4.3.1. Impact of CE module

In this study, we investigate the effect of CE module position and number on model performance using RGB input on HMDB51-1. Table 2 shows that the ideal method for embedding the CE module into the network is to add a CE module to each Res2-Res5 residual layer, for a total of 4 CE modules added to the network.


Table 2. The influence of CE module position and number.

In this research, we investigate the effects of the SE block and the CE module on model performance using RGB input on UCF101-1 and HMDB51-1, respectively. It can be seen from Table 3 that the amount of model parameters hardly increases after the CE module is embedded in the network. Compared with adding the SE block to the network, the number of parameters is less and higher recognition accuracy is achieved.

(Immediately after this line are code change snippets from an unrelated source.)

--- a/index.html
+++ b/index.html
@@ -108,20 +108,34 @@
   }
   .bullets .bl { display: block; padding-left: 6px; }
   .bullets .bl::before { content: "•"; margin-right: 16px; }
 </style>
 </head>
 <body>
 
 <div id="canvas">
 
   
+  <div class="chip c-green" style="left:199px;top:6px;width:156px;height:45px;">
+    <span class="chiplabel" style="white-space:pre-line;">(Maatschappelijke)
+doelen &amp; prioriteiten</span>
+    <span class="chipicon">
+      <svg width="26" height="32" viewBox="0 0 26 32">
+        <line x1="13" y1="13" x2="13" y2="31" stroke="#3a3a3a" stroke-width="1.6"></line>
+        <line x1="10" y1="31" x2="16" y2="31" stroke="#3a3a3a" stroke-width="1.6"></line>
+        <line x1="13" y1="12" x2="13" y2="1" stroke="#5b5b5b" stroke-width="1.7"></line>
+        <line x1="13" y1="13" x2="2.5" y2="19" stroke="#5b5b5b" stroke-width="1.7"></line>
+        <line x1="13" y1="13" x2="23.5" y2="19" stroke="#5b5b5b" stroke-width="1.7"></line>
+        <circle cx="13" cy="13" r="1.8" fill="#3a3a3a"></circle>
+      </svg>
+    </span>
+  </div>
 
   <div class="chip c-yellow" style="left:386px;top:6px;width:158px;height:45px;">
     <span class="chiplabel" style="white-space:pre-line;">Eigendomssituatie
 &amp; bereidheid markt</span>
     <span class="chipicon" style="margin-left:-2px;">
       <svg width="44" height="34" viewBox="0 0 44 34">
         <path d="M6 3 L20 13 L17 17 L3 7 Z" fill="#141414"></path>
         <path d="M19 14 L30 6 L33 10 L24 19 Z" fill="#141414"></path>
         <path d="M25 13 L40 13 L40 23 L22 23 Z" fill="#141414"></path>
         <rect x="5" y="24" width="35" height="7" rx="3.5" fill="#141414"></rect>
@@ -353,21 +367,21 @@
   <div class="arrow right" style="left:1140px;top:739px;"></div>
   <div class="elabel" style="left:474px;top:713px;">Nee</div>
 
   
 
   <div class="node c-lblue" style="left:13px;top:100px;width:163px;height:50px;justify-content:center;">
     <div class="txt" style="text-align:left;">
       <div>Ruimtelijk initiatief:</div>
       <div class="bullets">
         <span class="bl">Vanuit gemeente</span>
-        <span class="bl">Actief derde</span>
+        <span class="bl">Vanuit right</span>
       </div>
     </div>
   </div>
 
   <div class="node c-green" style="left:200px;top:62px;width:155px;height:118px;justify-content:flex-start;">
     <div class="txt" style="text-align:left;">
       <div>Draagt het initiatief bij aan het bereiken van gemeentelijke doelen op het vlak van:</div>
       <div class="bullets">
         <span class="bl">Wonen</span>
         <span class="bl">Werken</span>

Table 3. The effect of the CE module.

4.3.2. The effect of λ1 and λ2

Regarding the linear combination loss function scalar weights λ1 and λ2 in formula (8), we conduct an experimental manual search on HMDB51-1. The experimental results are shown in Table 4. The optimal parameters obtained from the experiment are λ1 = 50, λ2 = 200.

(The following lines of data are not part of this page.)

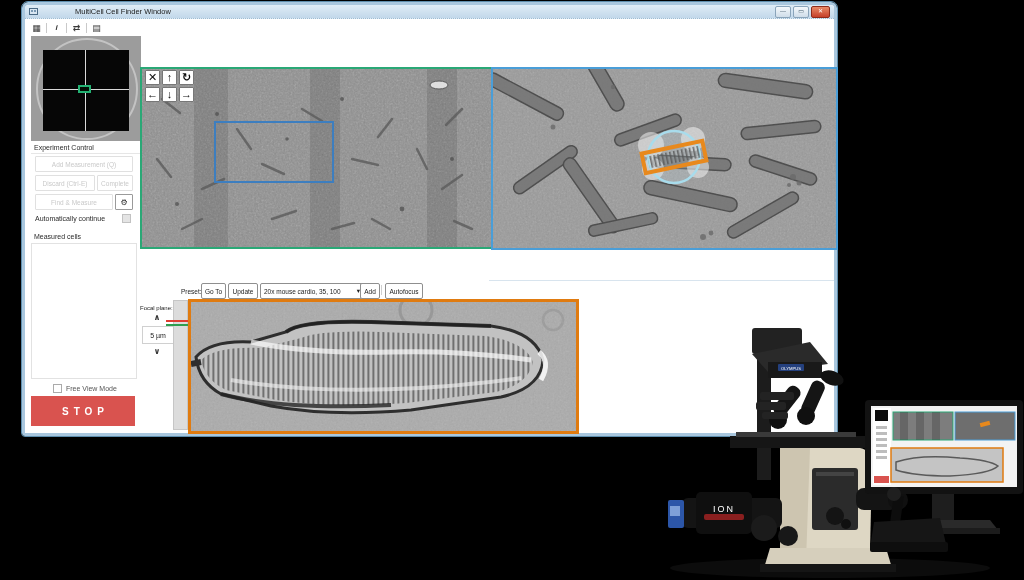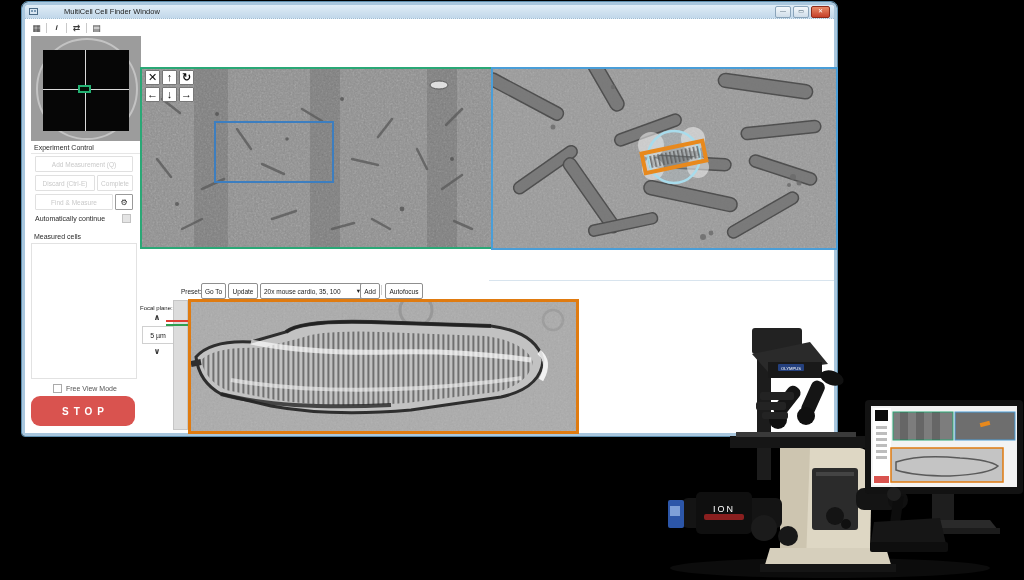--- a/index.html
+++ b/index.html
@@ -8,21 +8,21 @@
   .abs{position:absolute;}
 
   
   #app-window{left:22px;top:2px;width:809px;height:428px;
     background:#fff;border:3px solid #a9c7de;outline:1px solid #5f8fae;
     border-radius:6px 6px 3px 3px;z-index:1;}
   #titlebar{left:0;top:0;width:100%;height:14px;
     background:linear-gradient(#dfecf6,#c2d8ea);
     border-bottom:1px dotted #9fbcd2;border-radius:4px 4px 0 0;
     display:flex;align-items:center;padding:0 4px;box-sizing:border-box;}
-  #title-text{font-size:7.5px;color:#1c1c1c;margin-left:2px;white-space:nowrap;padding-left:24px;}
+  #title-text{font-size:7.5px;color:#1c1c1c;margin-left:13px;white-space:nowrap;padding-left:24px;}
   .winbtns{margin-left:auto;display:flex;gap:2px;}
   .winbtn{width:14px;height:10px;border-radius:2px;border:1px solid #8aa4ba;
     background:linear-gradient(#f4f8fb,#cfdde9);font-size:6px;line-height:8px;text-align:center;color:#3c5466;}
   .winbtn.close{width:17px;background:linear-gradient(#e88a67,#c6402a);border-color:#8f2b1a;color:#fff;}
 
   
   #main-toolbar{left:6px;top:16px;height:13px;display:flex;align-items:center;gap:4px;}
   .tb-sep{width:1px;height:10px;background:#c9c9c9;}
   .tb-icon{width:11px;height:11px;display:flex;align-items:center;justify-content:center;
     font-size:9px;color:#3a3a3a;font-weight:bold;}
@@ -36,21 +36,21 @@
   #nav-marker{left:47px;top:49px;width:13px;height:8px;background:#041007;border:2px solid #23b273;box-sizing:border-box;}
 
   .side-label{font-size:7px;color:#2a2a2a;}
   .side-btn{position:absolute;background:#fff;border:1px solid #e0e0e0;color:#c9c9c9;
     font-size:6.5px;display:flex;align-items:center;justify-content:center;border-radius:1px;}
   .side-btn.enabled{border-color:#9a9a9a;color:#2a2a2a;}
   .checkbox{position:absolute;width:9px;height:9px;border:1px solid #c2c2c2;background:#e4e4e4;box-sizing:border-box;}
   .checkbox.white{background:#fff;border-color:#ababab;}
   #measured-list{left:6px;top:238px;width:104px;height:134px;background:#fff;border:1px solid #e2e2e2;}
   #stop-button{left:6px;top:391px;width:104px;height:30px;background:#d9534f;color:#fff;
-    display:flex;align-items:center;justify-content:center;font-size:10px;font-weight:bold;letter-spacing:5px;padding-left:5px;box-sizing:border-box;border-radius:9px;}
+    display:flex;align-items:center;justify-content:center;font-size:10px;font-weight:bold;letter-spacing:5px;padding-left:5px;box-sizing:border-box;}
 
   
   #left-panel{left:115px;top:62px;width:349px;height:178px;border:2px solid #2aa876;box-sizing:content-box;background:#8f8f8f;overflow:hidden;}
   #right-panel{left:466px;top:62px;width:343px;height:179px;border:2px solid #4a9ed8;background:#9a9a9a;overflow:hidden;}
   #zoom-panel{left:163px;top:294px;width:385px;height:129px;border:3px solid #e07b10;background:#aaa;overflow:hidden;}
   .panel-svg{position:absolute;left:0;top:0;}
 
   #nav-overlay{left:120px;top:65px;display:grid;grid-template-columns:repeat(3,15px);grid-auto-rows:15px;gap:2px;z-index:3;}
   .nav-btn{background:#fff;border:1px solid #777;border-radius:1px;display:flex;align-items:center;justify-content:center;
     font-size:11px;font-weight:bold;color:#0a0a0a;line-height:1;}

Table 4. The effect of λ1 and λ2.

4.4. Results and discussion

Figure 4 depicts the accuracies of the single-stream 3DResNext101+CE model on the UCF101 and HMDB51 validation sets, with average accuracy over Top-1 and Top-5. The overall performance of the dataset is calculated by averaging the dataset's three parts.


Figure 4. (A) HMDB51 accuracy top-1. (B) HMDB51 accuracy top-5. (C) UCF101 accuracy top-1. (D) UCF101 accuracy top-5.

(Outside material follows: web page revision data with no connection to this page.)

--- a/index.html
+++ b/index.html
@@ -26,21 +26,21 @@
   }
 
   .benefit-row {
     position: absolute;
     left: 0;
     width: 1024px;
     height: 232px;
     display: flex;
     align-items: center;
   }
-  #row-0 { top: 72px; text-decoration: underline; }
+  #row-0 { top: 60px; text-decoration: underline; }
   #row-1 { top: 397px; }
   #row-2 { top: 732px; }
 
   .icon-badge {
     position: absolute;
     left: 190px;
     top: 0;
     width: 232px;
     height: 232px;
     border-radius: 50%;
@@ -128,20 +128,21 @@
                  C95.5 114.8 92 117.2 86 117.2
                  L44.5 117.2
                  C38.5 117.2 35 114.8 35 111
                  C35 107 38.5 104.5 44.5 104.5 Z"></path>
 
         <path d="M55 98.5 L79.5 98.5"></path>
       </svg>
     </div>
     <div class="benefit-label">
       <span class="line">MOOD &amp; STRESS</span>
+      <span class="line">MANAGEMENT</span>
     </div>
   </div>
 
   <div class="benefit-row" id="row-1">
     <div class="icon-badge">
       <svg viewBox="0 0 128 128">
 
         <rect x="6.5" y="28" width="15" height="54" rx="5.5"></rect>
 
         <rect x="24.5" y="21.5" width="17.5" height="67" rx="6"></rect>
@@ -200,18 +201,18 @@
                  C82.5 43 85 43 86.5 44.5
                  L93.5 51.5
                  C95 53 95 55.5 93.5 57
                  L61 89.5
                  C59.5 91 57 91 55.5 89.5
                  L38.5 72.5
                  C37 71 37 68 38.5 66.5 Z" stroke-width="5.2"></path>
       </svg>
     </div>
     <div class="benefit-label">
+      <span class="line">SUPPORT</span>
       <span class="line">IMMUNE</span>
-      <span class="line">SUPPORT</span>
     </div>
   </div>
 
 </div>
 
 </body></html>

In terms of single-stream performance, the FLOW stream outperforms the RGB stream, demonstrating that motion information is more effective than appearance information for action recognition. The models all outperformed HMDB51 on UCF101, indicating that HMDB51 is more difficult to recognize actions than UCF101.

On both datasets, IMRS outperforms RGB and FLOW single-stream, indicating that the strategy of transferring motion flow information to appearance flow in the form of knowledge distillation is effective. On HMDB51-1, IMRS Top-1 accuracy is 6.5 and 3.9% greater than pure RGB and FLOW streams, respectively. On UCF101-1, IMRS Top-1 accuracy is 3.6 and 2.8% greater than pure RGB and FLOW streams, respectively.

4.5. Comparison with mainstream methods

Table 5 compares the model suggested in this paper to the industry standard approaches for behavior recognition. This paper's recognition effect on UCF101 and HMDB51 is the average of three splits. Our method outperforms the two-stream method in terms of recognition accuracy, but the number of parameters and computation rises due to the usage of 3D convolution.


Table 5. Compared with the mainstream methods.

Compared with 3D CNN methods, our method outperforms some models, such as T3D+TSN (Diba et al., 2017), and ECO.En (Zolfaghari et al., 2018), 3DCNN Ensemble+iDT (Huang et al., 2020), STDA-ResNeXt-101 (Li J. et al., 2020). Compared with MARS (Crasto et al., 2019), the channel excitation module is introduced in the network structure, which brings a small number of parameters and a small amount of calculation. MARS only reported the accuracy on split1 for 16 frames input in the original text, and the average effect of this paper on the three splits of the dataset was higher than that of MARS. Among them, the performance of S3D-G (Xie et al., 2018) on the two datasets is higher than IMRS proposed in this paper. The main reason is that S3D-G is pre-trained on ImageNet+Kinetics and needs 64-frame input. In this paper, we just use 16 frames of input and solely employ Kinetics' pretrained parameters. On UCF101 and HMDB51, S3D-G is 1.1 and 2.4% higher than ours, respectively, but the computational cost of ours is much lower than S3D-G (18.04 vs. 71.38). On HMDB51, RGB-I3D (Carreira and Zisserman, 2017) is 1.3% higher than ours, but it is higher in terms of the number of input frames and computation.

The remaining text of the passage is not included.